Which lines of the records hold the string "Boxy"? Report only how many of them there are.

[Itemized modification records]
○ ○ ○ ○ ○ ○ ○

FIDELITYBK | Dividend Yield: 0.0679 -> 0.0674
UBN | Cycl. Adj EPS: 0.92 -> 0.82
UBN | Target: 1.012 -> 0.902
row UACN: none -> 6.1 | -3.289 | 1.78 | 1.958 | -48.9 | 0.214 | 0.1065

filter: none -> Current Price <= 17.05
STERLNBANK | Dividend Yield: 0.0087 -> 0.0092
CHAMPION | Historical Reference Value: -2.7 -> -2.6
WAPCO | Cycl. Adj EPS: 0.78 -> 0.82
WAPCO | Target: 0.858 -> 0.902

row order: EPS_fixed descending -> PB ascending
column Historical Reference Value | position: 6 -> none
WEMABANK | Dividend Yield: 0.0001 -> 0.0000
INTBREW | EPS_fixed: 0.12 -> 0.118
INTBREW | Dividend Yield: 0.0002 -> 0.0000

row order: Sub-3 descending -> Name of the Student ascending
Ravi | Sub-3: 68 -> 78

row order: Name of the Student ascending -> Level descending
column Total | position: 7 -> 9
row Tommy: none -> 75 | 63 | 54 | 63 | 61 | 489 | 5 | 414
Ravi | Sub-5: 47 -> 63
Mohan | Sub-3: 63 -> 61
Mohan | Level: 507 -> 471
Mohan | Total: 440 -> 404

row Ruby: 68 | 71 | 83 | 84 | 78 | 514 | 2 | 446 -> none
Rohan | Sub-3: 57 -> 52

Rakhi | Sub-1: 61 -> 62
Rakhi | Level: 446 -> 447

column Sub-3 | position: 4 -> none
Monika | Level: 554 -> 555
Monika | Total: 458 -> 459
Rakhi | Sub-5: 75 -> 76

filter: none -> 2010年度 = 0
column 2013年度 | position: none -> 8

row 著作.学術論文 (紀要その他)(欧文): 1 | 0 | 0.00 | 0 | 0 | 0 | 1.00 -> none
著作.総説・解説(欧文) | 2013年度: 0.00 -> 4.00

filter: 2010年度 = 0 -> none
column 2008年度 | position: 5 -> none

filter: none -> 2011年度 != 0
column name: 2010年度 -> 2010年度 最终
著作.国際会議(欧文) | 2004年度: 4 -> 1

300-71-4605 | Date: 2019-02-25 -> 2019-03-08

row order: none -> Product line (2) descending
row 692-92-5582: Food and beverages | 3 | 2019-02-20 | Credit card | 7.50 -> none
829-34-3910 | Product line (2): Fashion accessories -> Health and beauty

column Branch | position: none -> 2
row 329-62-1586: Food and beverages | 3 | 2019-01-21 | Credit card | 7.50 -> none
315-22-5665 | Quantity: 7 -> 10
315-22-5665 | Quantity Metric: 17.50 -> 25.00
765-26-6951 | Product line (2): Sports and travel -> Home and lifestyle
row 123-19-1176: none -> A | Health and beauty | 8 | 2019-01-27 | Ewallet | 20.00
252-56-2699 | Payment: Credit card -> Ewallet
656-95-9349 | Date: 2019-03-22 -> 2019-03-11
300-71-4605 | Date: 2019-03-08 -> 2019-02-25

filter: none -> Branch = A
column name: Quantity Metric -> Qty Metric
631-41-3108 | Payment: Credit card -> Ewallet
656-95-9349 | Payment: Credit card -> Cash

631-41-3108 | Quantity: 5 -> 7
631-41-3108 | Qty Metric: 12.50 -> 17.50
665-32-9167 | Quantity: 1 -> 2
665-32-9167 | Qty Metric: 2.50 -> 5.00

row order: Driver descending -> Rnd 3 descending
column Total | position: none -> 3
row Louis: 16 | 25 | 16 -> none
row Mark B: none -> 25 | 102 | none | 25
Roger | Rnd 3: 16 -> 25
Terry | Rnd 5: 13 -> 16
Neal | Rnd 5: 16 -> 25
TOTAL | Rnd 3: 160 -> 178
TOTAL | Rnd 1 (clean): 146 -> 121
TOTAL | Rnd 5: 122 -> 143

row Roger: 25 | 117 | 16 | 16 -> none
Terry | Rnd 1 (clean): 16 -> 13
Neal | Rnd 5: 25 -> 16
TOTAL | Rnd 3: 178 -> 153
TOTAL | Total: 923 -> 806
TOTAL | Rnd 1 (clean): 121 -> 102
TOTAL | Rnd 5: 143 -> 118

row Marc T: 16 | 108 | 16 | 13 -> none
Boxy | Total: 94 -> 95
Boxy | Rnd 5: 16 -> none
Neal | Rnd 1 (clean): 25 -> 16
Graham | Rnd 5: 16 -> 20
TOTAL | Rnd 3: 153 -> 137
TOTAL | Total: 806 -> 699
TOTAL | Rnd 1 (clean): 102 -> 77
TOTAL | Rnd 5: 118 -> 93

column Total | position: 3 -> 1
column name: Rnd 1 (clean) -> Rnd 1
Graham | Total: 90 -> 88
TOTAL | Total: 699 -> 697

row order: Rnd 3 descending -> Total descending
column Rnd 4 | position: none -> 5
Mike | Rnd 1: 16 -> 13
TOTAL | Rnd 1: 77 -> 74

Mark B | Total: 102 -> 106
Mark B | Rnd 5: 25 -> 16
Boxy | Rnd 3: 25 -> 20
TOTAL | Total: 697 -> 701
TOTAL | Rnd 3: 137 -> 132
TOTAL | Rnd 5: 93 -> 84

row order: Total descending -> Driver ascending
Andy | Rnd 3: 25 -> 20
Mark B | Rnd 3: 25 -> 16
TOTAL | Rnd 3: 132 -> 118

○ ○ ○ ○ ○ ○ ○

▶ Answer for the task:
3